What you will do:
Starting with the line that has "text: EDITOR ->" in the records below and ending with the line that has "border-bottom: 6px solid", output those lines exactly and nothing more; omit the pictures.
Dataset START
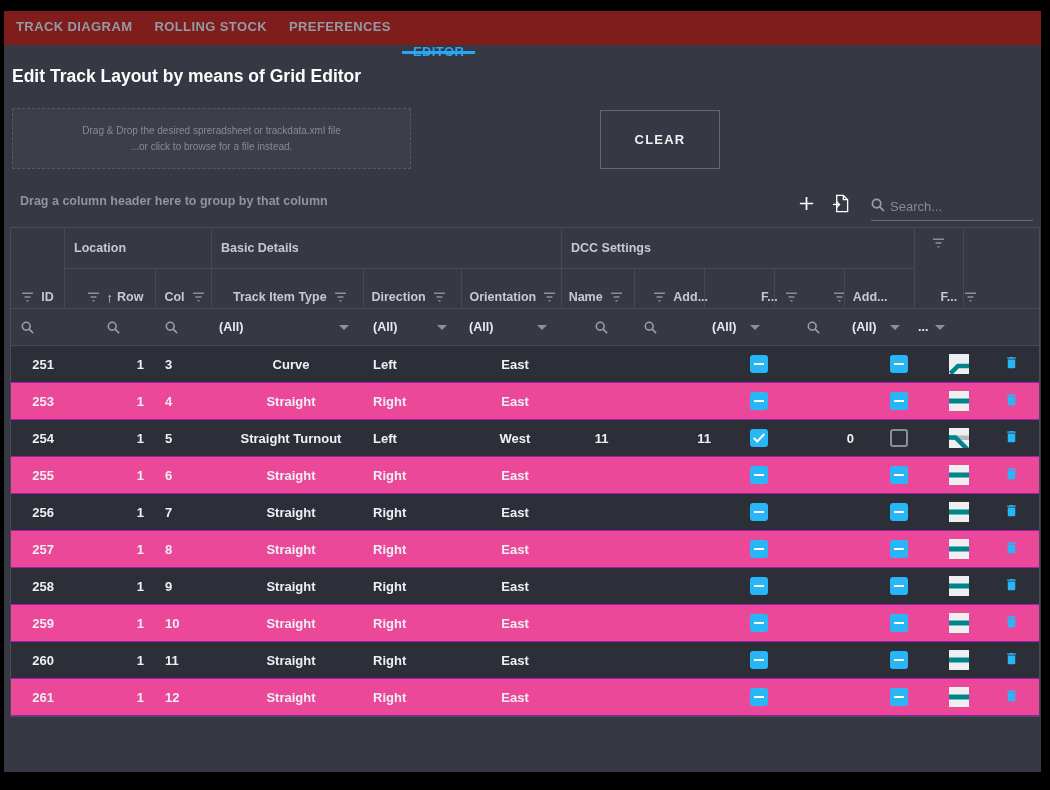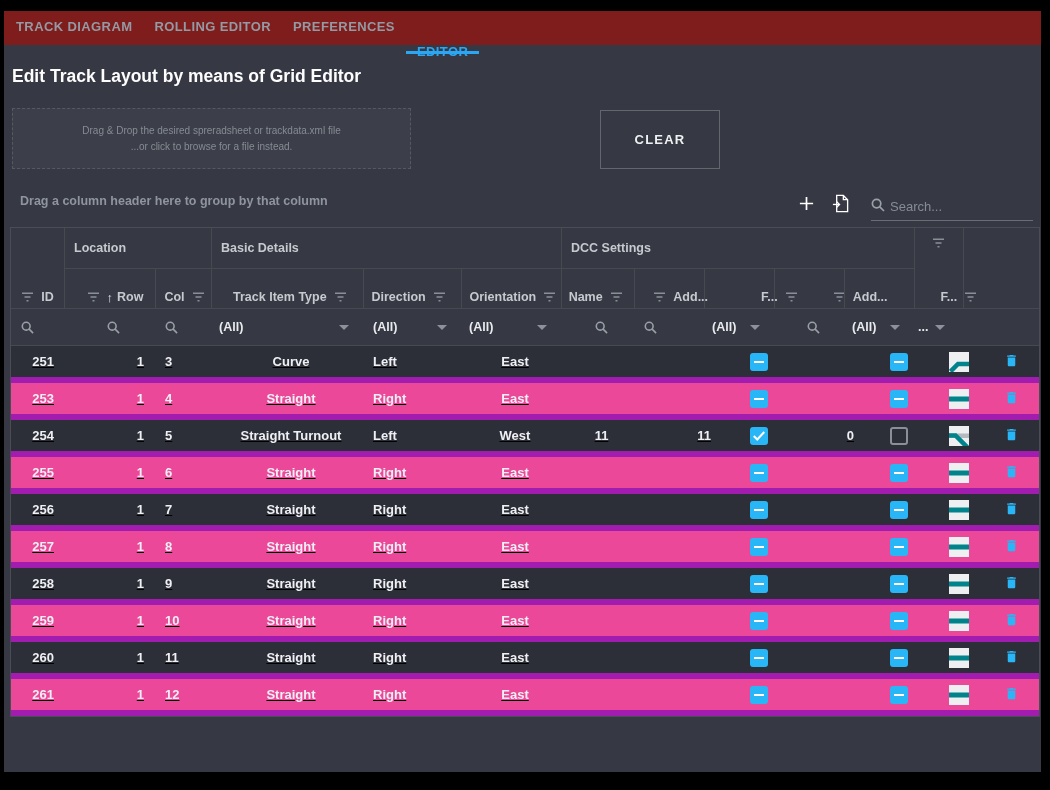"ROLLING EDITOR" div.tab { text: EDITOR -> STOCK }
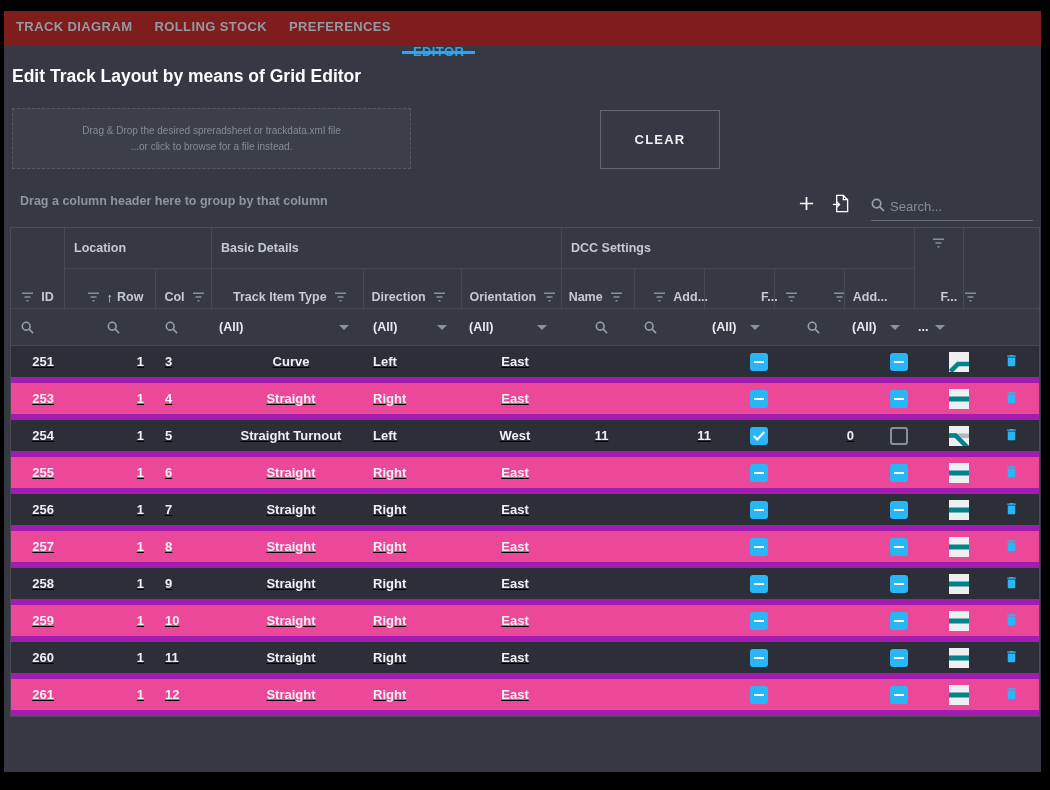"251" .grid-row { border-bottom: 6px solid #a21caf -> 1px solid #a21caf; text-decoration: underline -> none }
Dataset END
Dataset START
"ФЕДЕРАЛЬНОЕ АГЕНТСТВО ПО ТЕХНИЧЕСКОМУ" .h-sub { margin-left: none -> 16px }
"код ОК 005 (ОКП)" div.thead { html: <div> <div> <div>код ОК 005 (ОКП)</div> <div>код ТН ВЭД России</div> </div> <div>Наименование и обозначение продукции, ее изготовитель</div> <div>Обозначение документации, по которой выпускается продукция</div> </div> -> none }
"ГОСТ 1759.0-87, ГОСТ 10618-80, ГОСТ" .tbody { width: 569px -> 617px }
Dataset END
Task output:
"ROLLING EDITOR" div.tab { text: EDITOR -> STOCK }
"251" .grid-row { border-bottom: 6px solid #a21caf -> 1px solid #a21caf; text-decoration: underline -> none }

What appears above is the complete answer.